### Problem description
Copy all records verbatim.

▬▬▬▬▬▬▬▬▬▬

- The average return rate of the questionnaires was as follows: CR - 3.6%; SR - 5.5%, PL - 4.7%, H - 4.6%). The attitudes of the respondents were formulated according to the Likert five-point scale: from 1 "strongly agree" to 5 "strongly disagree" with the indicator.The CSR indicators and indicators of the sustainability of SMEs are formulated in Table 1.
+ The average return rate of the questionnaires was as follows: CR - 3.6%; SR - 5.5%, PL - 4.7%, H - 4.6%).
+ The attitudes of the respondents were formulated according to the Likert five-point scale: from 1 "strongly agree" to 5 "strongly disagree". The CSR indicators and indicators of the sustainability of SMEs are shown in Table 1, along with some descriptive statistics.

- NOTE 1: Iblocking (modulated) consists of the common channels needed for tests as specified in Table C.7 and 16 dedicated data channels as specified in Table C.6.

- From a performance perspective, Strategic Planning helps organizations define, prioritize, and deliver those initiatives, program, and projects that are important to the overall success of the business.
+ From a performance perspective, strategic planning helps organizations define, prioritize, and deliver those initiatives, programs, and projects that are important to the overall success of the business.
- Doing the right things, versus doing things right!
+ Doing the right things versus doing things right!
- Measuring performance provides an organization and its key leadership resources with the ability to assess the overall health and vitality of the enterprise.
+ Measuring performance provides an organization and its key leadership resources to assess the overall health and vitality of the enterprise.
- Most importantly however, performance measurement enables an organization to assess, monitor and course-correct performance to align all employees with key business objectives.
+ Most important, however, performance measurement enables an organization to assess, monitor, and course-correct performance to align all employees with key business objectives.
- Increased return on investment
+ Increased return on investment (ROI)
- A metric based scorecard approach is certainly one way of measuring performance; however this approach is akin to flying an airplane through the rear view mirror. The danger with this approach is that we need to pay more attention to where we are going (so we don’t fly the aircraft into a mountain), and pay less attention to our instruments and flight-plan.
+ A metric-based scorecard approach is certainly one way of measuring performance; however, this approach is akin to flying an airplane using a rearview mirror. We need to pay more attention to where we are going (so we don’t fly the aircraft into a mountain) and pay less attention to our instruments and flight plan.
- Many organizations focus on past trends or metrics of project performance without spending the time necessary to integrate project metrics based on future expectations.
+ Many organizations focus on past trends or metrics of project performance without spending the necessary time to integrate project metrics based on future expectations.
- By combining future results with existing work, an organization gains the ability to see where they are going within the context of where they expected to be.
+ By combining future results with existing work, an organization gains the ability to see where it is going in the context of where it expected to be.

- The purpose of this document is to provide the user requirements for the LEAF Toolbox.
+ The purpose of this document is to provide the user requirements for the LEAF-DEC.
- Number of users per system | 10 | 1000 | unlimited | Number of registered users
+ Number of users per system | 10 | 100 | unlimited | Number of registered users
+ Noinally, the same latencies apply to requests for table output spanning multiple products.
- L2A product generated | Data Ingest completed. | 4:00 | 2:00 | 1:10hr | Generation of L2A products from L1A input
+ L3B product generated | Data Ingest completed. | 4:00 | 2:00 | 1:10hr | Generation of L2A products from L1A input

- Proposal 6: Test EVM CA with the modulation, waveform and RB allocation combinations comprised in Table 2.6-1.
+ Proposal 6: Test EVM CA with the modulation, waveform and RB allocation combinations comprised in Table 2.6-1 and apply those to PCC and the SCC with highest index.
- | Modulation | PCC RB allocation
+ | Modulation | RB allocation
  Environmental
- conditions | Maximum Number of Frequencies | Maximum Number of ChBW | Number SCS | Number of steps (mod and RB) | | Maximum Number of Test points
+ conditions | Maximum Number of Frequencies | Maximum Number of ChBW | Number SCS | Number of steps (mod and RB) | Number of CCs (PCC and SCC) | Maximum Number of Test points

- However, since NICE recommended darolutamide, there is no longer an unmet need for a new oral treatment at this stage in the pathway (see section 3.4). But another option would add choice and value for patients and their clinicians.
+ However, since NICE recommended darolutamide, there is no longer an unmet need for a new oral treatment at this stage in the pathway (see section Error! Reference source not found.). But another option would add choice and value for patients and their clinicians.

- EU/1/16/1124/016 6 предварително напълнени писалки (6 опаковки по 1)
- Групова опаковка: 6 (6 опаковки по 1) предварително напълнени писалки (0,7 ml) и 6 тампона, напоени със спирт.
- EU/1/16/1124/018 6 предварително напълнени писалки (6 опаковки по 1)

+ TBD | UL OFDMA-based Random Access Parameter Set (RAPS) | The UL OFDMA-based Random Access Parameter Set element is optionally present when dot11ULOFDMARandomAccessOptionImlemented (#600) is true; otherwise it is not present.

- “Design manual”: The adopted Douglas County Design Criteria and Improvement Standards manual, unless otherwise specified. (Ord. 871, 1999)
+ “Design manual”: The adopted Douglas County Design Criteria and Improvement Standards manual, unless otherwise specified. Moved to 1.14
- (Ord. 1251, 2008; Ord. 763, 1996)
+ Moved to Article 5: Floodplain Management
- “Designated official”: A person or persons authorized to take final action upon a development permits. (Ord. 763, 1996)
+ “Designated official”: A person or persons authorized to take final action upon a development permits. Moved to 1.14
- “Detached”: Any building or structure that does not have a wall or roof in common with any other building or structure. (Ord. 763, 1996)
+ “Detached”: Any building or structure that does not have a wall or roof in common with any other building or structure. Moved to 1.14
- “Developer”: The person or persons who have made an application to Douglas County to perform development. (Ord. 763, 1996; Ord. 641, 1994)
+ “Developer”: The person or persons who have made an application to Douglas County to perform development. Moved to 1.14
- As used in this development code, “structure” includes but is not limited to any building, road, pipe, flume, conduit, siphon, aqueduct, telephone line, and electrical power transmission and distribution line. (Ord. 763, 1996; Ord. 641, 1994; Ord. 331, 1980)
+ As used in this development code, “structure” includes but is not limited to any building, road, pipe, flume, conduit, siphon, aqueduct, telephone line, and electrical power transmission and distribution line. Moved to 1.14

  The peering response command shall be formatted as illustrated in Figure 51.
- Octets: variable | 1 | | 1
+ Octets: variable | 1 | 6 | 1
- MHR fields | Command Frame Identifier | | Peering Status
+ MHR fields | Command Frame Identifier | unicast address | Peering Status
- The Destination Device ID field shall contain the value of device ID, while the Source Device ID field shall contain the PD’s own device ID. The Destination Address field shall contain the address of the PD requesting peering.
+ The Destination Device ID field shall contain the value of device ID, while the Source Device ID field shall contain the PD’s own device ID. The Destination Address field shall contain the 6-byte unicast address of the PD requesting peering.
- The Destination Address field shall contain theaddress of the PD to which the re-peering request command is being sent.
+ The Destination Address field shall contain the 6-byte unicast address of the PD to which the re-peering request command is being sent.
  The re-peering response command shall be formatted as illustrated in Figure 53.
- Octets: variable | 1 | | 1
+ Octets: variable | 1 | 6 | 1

▬▬▬▬▬▬▬▬▬▬

### Task response
- The average return rate of the questionnaires was as follows: CR - 3.6%; SR - 5.5%, PL - 4.7%, H - 4.6%). The attitudes of the respondents were formulated according to the Likert five-point scale: from 1 "strongly agree" to 5 "strongly disagree" with the indicator.The CSR indicators and indicators of the sustainability of SMEs are formulated in Table 1.
+ The average return rate of the questionnaires was as follows: CR - 3.6%; SR - 5.5%, PL - 4.7%, H - 4.6%).
+ The attitudes of the respondents were formulated according to the Likert five-point scale: from 1 "strongly agree" to 5 "strongly disagree". The CSR indicators and indicators of the sustainability of SMEs are shown in Table 1, along with some descriptive statistics.

- NOTE 1: Iblocking (modulated) consists of the common channels needed for tests as specified in Table C.7 and 16 dedicated data channels as specified in Table C.6.

- From a performance perspective, Strategic Planning helps organizations define, prioritize, and deliver those initiatives, program, and projects that are important to the overall success of the business.
+ From a performance perspective, strategic planning helps organizations define, prioritize, and deliver those initiatives, programs, and projects that are important to the overall success of the business.
- Doing the right things, versus doing things right!
+ Doing the right things versus doing things right!
- Measuring performance provides an organization and its key leadership resources with the ability to assess the overall health and vitality of the enterprise.
+ Measuring performance provides an organization and its key leadership resources to assess the overall health and vitality of the enterprise.
- Most importantly however, performance measurement enables an organization to assess, monitor and course-correct performance to align all employees with key business objectives.
+ Most important, however, performance measurement enables an organization to assess, monitor, and course-correct performance to align all employees with key business objectives.
- Increased return on investment
+ Increased return on investment (ROI)
- A metric based scorecard approach is certainly one way of measuring performance; however this approach is akin to flying an airplane through the rear view mirror. The danger with this approach is that we need to pay more attention to where we are going (so we don’t fly the aircraft into a mountain), and pay less attention to our instruments and flight-plan.
+ A metric-based scorecard approach is certainly one way of measuring performance; however, this approach is akin to flying an airplane using a rearview mirror. We need to pay more attention to where we are going (so we don’t fly the aircraft into a mountain) and pay less attention to our instruments and flight plan.
- Many organizations focus on past trends or metrics of project performance without spending the time necessary to integrate project metrics based on future expectations.
+ Many organizations focus on past trends or metrics of project performance without spending the necessary time to integrate project metrics based on future expectations.
- By combining future results with existing work, an organization gains the ability to see where they are going within the context of where they expected to be.
+ By combining future results with existing work, an organization gains the ability to see where it is going in the context of where it expected to be.

- The purpose of this document is to provide the user requirements for the LEAF Toolbox.
+ The purpose of this document is to provide the user requirements for the LEAF-DEC.
- Number of users per system | 10 | 1000 | unlimited | Number of registered users
+ Number of users per system | 10 | 100 | unlimited | Number of registered users
+ Noinally, the same latencies apply to requests for table output spanning multiple products.
- L2A product generated | Data Ingest completed. | 4:00 | 2:00 | 1:10hr | Generation of L2A products from L1A input
+ L3B product generated | Data Ingest completed. | 4:00 | 2:00 | 1:10hr | Generation of L2A products from L1A input

- Proposal 6: Test EVM CA with the modulation, waveform and RB allocation combinations comprised in Table 2.6-1.
+ Proposal 6: Test EVM CA with the modulation, waveform and RB allocation combinations comprised in Table 2.6-1 and apply those to PCC and the SCC with highest index.
- | Modulation | PCC RB allocation
+ | Modulation | RB allocation
  Environmental
- conditions | Maximum Number of Frequencies | Maximum Number of ChBW | Number SCS | Number of steps (mod and RB) | | Maximum Number of Test points
+ conditions | Maximum Number of Frequencies | Maximum Number of ChBW | Number SCS | Number of steps (mod and RB) | Number of CCs (PCC and SCC) | Maximum Number of Test points

- However, since NICE recommended darolutamide, there is no longer an unmet need for a new oral treatment at this stage in the pathway (see section 3.4). But another option would add choice and value for patients and their clinicians.
+ However, since NICE recommended darolutamide, there is no longer an unmet need for a new oral treatment at this stage in the pathway (see section Error! Reference source not found.). But another option would add choice and value for patients and their clinicians.

- EU/1/16/1124/016 6 предварително напълнени писалки (6 опаковки по 1)
- Групова опаковка: 6 (6 опаковки по 1) предварително напълнени писалки (0,7 ml) и 6 тампона, напоени със спирт.
- EU/1/16/1124/018 6 предварително напълнени писалки (6 опаковки по 1)

+ TBD | UL OFDMA-based Random Access Parameter Set (RAPS) | The UL OFDMA-based Random Access Parameter Set element is optionally present when dot11ULOFDMARandomAccessOptionImlemented (#600) is true; otherwise it is not present.

- “Design manual”: The adopted Douglas County Design Criteria and Improvement Standards manual, unless otherwise specified. (Ord. 871, 1999)
+ “Design manual”: The adopted Douglas County Design Criteria and Improvement Standards manual, unless otherwise specified. Moved to 1.14
- (Ord. 1251, 2008; Ord. 763, 1996)
+ Moved to Article 5: Floodplain Management
- “Designated official”: A person or persons authorized to take final action upon a development permits. (Ord. 763, 1996)
+ “Designated official”: A person or persons authorized to take final action upon a development permits. Moved to 1.14
- “Detached”: Any building or structure that does not have a wall or roof in common with any other building or structure. (Ord. 763, 1996)
+ “Detached”: Any building or structure that does not have a wall or roof in common with any other building or structure. Moved to 1.14
- “Developer”: The person or persons who have made an application to Douglas County to perform development. (Ord. 763, 1996; Ord. 641, 1994)
+ “Developer”: The person or persons who have made an application to Douglas County to perform development. Moved to 1.14
- As used in this development code, “structure” includes but is not limited to any building, road, pipe, flume, conduit, siphon, aqueduct, telephone line, and electrical power transmission and distribution line. (Ord. 763, 1996; Ord. 641, 1994; Ord. 331, 1980)
+ As used in this development code, “structure” includes but is not limited to any building, road, pipe, flume, conduit, siphon, aqueduct, telephone line, and electrical power transmission and distribution line. Moved to 1.14

  The peering response command shall be formatted as illustrated in Figure 51.
- Octets: variable | 1 | | 1
+ Octets: variable | 1 | 6 | 1
- MHR fields | Command Frame Identifier | | Peering Status
+ MHR fields | Command Frame Identifier | unicast address | Peering Status
- The Destination Device ID field shall contain the value of device ID, while the Source Device ID field shall contain the PD’s own device ID. The Destination Address field shall contain the address of the PD requesting peering.
+ The Destination Device ID field shall contain the value of device ID, while the Source Device ID field shall contain the PD’s own device ID. The Destination Address field shall contain the 6-byte unicast address of the PD requesting peering.
- The Destination Address field shall contain theaddress of the PD to which the re-peering request command is being sent.
+ The Destination Address field shall contain the 6-byte unicast address of the PD to which the re-peering request command is being sent.
  The re-peering response command shall be formatted as illustrated in Figure 53.
- Octets: variable | 1 | | 1
+ Octets: variable | 1 | 6 | 1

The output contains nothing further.